[Opening DATA EXCERPTS section]

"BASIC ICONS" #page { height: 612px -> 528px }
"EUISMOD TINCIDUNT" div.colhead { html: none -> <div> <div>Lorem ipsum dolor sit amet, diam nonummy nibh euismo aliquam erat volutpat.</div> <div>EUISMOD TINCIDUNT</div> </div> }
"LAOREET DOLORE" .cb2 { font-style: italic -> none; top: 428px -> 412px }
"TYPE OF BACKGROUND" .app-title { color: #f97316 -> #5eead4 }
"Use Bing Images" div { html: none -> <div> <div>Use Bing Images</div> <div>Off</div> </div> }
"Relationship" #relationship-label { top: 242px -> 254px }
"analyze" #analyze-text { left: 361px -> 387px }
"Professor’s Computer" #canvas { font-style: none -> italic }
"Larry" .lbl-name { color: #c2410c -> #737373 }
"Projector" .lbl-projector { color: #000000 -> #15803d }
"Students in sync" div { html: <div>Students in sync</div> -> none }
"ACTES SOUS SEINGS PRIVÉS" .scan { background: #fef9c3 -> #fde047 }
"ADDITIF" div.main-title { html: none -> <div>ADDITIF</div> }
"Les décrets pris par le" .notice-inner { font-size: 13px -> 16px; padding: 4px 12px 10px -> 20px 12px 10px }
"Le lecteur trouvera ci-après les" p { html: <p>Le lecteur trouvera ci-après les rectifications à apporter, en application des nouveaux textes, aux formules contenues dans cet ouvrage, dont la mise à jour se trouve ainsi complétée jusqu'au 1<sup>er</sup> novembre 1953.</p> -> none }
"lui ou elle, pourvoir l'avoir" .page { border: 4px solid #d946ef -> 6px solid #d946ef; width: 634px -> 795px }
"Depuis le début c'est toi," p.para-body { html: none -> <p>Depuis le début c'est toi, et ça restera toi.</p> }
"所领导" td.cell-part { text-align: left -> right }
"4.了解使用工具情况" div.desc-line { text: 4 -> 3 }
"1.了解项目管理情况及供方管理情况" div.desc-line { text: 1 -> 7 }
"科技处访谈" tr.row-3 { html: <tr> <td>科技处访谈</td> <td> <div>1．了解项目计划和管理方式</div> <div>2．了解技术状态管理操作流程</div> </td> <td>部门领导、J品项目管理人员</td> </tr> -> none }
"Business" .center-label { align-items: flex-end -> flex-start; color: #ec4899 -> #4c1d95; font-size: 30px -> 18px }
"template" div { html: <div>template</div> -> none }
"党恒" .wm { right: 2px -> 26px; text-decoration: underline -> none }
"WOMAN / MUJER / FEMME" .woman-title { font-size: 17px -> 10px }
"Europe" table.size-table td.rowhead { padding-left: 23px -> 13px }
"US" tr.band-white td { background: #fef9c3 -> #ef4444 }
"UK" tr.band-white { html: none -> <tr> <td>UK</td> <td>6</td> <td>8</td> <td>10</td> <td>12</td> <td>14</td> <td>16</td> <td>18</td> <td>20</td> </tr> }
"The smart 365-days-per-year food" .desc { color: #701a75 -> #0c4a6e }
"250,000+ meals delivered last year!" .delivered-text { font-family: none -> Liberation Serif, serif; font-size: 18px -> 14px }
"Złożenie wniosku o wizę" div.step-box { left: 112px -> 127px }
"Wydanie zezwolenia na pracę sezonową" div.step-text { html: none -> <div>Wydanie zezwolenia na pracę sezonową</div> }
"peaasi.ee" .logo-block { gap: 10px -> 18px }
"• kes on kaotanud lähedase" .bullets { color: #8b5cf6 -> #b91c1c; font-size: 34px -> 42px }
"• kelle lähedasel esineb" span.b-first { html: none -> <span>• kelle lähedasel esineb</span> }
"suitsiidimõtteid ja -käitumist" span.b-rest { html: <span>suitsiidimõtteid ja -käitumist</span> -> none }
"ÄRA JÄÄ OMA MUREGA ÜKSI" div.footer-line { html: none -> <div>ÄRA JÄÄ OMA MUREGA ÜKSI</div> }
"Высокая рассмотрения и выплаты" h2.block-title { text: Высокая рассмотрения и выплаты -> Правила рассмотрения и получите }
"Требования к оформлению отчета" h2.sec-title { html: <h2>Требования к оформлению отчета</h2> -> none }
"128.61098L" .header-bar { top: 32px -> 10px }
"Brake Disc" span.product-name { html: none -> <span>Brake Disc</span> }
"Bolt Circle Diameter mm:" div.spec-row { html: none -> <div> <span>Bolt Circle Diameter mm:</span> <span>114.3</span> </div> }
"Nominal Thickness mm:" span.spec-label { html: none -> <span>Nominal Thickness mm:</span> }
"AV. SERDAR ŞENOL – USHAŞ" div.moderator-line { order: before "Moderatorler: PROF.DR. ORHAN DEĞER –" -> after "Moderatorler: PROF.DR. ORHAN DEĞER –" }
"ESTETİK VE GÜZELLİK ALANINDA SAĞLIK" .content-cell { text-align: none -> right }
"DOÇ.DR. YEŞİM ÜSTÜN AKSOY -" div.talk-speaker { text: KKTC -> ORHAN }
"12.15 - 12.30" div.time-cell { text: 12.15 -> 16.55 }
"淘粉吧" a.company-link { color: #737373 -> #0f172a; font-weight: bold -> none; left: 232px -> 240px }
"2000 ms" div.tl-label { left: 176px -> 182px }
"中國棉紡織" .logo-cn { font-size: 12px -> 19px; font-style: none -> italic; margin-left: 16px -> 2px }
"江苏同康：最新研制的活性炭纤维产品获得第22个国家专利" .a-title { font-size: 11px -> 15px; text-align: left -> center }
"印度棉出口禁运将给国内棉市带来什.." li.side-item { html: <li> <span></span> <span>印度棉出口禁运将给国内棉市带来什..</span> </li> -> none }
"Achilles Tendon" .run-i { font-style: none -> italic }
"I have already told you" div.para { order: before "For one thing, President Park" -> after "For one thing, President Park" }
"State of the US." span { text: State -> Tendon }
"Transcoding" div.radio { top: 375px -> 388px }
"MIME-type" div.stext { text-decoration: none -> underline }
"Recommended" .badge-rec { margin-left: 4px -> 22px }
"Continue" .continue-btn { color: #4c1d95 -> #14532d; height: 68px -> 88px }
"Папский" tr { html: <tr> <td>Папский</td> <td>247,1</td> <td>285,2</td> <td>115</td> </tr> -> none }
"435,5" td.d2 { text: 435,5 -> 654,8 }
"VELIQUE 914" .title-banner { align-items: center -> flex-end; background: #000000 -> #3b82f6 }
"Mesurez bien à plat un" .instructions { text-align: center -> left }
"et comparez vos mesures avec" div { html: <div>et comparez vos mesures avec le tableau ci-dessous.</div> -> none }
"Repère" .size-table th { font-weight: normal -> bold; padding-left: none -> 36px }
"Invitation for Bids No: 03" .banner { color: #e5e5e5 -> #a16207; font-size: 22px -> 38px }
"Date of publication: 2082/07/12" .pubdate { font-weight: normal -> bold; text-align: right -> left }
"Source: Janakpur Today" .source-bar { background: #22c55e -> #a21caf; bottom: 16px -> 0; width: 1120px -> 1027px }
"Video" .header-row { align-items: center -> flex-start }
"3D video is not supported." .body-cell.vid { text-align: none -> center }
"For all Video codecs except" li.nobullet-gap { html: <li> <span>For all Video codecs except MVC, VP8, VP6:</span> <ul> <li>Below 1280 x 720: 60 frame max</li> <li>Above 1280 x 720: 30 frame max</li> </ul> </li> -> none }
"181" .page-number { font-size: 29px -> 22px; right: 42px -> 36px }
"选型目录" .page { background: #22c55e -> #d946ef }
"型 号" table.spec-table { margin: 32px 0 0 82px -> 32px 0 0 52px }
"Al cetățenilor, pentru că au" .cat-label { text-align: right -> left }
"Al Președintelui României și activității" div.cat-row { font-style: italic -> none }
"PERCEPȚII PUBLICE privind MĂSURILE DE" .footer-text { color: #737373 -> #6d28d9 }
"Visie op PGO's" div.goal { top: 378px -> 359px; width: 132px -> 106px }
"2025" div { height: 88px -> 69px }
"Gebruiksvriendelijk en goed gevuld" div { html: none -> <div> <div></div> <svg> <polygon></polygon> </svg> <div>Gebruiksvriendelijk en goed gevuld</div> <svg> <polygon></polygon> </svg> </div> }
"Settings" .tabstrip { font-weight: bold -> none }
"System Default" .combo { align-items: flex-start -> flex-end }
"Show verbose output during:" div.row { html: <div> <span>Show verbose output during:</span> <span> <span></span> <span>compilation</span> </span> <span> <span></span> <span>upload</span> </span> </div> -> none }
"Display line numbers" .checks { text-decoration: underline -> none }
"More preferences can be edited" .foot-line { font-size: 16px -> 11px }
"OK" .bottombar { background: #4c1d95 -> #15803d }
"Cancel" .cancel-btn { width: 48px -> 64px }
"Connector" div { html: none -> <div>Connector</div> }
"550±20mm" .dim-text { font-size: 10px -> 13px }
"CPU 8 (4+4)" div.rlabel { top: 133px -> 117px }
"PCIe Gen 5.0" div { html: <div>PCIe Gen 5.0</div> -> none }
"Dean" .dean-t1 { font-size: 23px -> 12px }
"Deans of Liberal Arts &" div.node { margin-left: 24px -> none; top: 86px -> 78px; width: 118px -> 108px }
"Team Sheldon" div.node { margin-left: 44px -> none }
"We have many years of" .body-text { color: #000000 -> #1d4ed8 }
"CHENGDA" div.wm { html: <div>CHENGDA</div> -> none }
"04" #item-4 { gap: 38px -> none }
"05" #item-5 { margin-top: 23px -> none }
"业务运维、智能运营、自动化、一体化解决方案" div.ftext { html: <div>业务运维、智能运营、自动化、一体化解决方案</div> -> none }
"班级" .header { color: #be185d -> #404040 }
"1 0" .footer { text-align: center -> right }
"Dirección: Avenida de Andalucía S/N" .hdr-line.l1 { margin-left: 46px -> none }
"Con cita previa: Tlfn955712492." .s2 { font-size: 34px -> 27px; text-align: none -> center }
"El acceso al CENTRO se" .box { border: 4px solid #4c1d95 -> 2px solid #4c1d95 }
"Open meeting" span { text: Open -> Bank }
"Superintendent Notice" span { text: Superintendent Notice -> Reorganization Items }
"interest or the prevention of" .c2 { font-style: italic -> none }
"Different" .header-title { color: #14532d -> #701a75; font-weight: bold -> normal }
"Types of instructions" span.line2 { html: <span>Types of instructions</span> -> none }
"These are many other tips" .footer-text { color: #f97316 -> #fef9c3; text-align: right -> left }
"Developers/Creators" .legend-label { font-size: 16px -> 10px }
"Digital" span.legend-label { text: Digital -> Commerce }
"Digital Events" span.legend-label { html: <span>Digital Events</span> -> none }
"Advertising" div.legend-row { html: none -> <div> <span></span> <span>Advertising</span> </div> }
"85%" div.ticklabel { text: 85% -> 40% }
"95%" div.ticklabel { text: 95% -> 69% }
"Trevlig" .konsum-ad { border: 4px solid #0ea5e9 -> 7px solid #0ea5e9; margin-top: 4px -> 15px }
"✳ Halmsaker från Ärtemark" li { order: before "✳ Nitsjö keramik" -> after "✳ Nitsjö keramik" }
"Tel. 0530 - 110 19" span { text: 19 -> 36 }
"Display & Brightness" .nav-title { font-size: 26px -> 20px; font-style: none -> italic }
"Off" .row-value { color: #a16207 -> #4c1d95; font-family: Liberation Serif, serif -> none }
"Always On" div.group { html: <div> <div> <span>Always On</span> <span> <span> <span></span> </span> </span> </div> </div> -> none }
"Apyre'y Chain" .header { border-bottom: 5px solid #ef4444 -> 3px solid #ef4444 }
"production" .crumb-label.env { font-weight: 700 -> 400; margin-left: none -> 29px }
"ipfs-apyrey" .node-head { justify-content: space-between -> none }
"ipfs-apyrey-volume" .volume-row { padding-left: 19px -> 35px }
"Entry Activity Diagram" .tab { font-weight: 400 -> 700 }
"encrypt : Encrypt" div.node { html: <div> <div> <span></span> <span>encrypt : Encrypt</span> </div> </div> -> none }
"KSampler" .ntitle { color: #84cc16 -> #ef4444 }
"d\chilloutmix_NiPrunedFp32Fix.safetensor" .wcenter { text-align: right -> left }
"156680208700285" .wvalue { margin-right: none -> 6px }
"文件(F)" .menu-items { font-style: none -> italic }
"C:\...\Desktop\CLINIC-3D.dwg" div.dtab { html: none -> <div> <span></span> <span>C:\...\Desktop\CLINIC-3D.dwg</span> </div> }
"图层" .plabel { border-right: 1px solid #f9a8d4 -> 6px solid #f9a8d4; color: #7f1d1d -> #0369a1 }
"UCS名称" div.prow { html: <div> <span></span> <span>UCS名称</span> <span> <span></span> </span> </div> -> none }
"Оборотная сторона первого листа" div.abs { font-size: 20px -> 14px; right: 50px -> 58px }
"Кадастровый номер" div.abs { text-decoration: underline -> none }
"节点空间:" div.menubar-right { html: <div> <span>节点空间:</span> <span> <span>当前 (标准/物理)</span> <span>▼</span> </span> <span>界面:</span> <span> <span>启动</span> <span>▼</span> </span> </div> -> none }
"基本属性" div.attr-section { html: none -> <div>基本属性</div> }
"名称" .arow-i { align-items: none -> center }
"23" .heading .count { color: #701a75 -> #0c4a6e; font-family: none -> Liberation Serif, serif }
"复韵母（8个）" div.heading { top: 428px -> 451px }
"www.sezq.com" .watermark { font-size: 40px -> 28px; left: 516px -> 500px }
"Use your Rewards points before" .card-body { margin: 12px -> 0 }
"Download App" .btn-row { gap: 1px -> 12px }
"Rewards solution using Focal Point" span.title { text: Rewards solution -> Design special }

[Closing DATA EXCERPTS section]

** TASK TO CARRY OUT **
Repeat exactly, please, each line from the beginning of the data through the line with "ou elle, pourvoir" in it, and only those lines.

** SOLUTION TO THIS PROBLEM **
"BASIC ICONS" #page { height: 612px -> 528px }
"EUISMOD TINCIDUNT" div.colhead { html: none -> <div> <div>Lorem ipsum dolor sit amet, diam nonummy nibh euismo aliquam erat volutpat.</div> <div>EUISMOD TINCIDUNT</div> </div> }
"LAOREET DOLORE" .cb2 { font-style: italic -> none; top: 428px -> 412px }
"TYPE OF BACKGROUND" .app-title { color: #f97316 -> #5eead4 }
"Use Bing Images" div { html: none -> <div> <div>Use Bing Images</div> <div>Off</div> </div> }
"Relationship" #relationship-label { top: 242px -> 254px }
"analyze" #analyze-text { left: 361px -> 387px }
"Professor’s Computer" #canvas { font-style: none -> italic }
"Larry" .lbl-name { color: #c2410c -> #737373 }
"Projector" .lbl-projector { color: #000000 -> #15803d }
"Students in sync" div { html: <div>Students in sync</div> -> none }
"ACTES SOUS SEINGS PRIVÉS" .scan { background: #fef9c3 -> #fde047 }
"ADDITIF" div.main-title { html: none -> <div>ADDITIF</div> }
"Les décrets pris par le" .notice-inner { font-size: 13px -> 16px; padding: 4px 12px 10px -> 20px 12px 10px }
"Le lecteur trouvera ci-après les" p { html: <p>Le lecteur trouvera ci-après les rectifications à apporter, en application des nouveaux textes, aux formules contenues dans cet ouvrage, dont la mise à jour se trouve ainsi complétée jusqu'au 1<sup>er</sup> novembre 1953.</p> -> none }
"lui ou elle, pourvoir l'avoir" .page { border: 4px solid #d946ef -> 6px solid #d946ef; width: 634px -> 795px }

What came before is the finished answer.